Vasoplegic Syndrome and Renin-Angiotensin System Antagonists

Torin Shear, MD; Steven Greenberg, MD

Unexpected refractory hypotension under general anesthesia is an increasingly recognized perioperative issue. One cause for this type of hypotension is vasoplegic syndrome (VS). It is most commonly seen during cardiac surgery, but can occur during any anesthetic. It is characterized by severe hypotension refractory to catecholamine therapy in the absence of other identifiable causes for hypotension. While there is no standardized definition for VS, some researchers have defined it as a mean arterial pressure <50mmHg with a cardiac index >2.5 L/min x m2 and a low systemic vascular resistance despite adrenergic vasopressor administration.1 The incidence of VS in cardiac surgical patients is 8% to 10 %, but may increase to upwards of 50% of patients taking renin-angiotensin system (RAS) antagonists.2 In cardiac surgical patients with persistent hypotension into the postoperative period, the associated mortality approaches 25%.3 While RAS antagonists and their causal association with VS will be the focus of this review, many other risk factors exist.
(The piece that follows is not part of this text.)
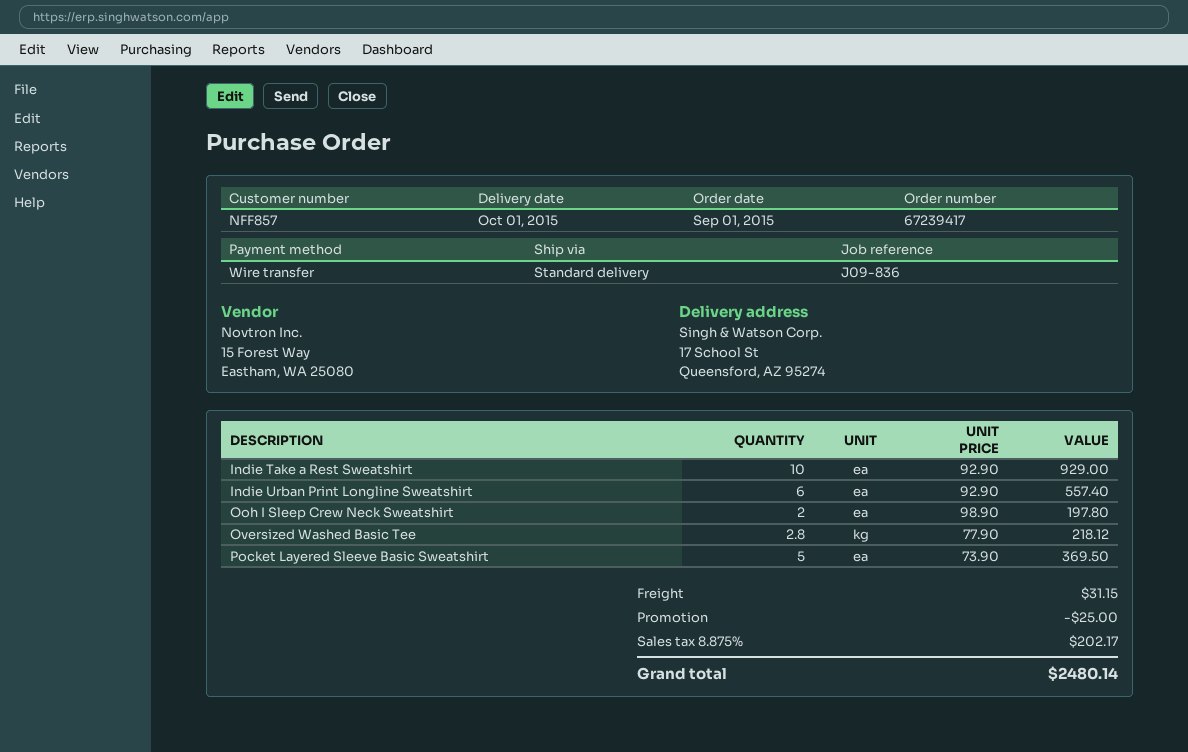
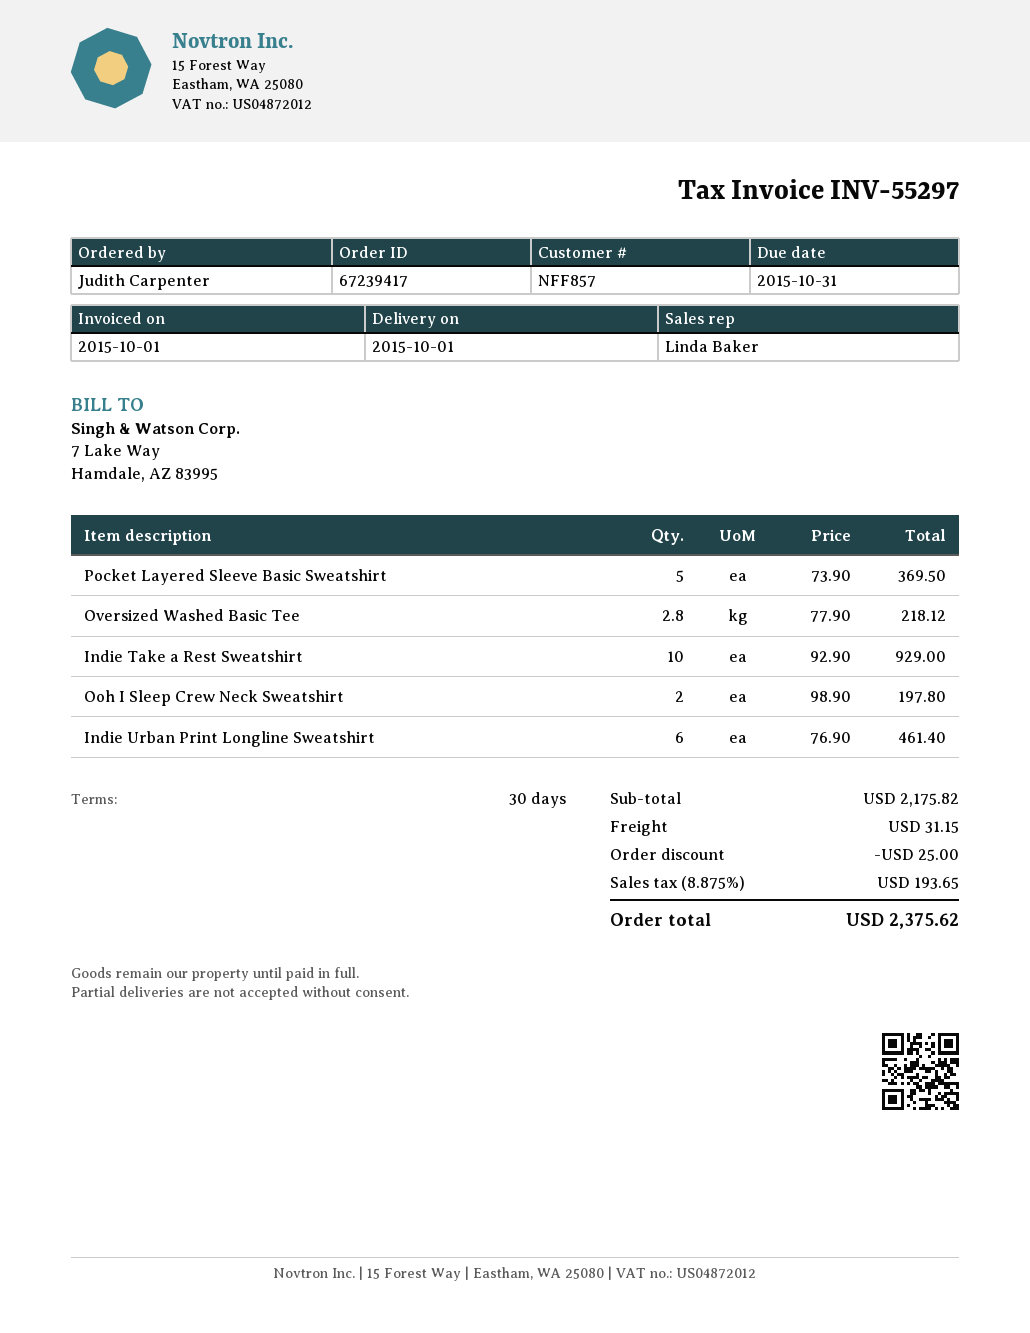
Indie Urban Print Longline Sweatshirt: 6 x 92.90 = 557.40 -> 6 x 76.90 = 461.40
tax: 8.875% = 202.17 -> 8.875% = 193.65
total: 2480.14 -> 2375.62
They include intravenous heparin, beta-blockers, calcium channel blockers, protamine use, myocardial dysfunction, diabetes mellitus, heart transplant, a higher added EuroSCORE, presence of pre-cardiopulmonary bypass (CPB) hemodynamic instability, valvular and heart failure surgery, increased duration of CPB, or ventricular assist device insertion.4,5 Some authors suggest holding RAS antagonists preoperatively in order to prevent VS. A lack of evidence has precluded clear guidelines surrounding the perioperative use of RAS antagonists thus far. To recognize and treat VS, a thorough understanding of the proposed mechanisms of this syndrome and current state of the science is needed to guide best-practice decisions.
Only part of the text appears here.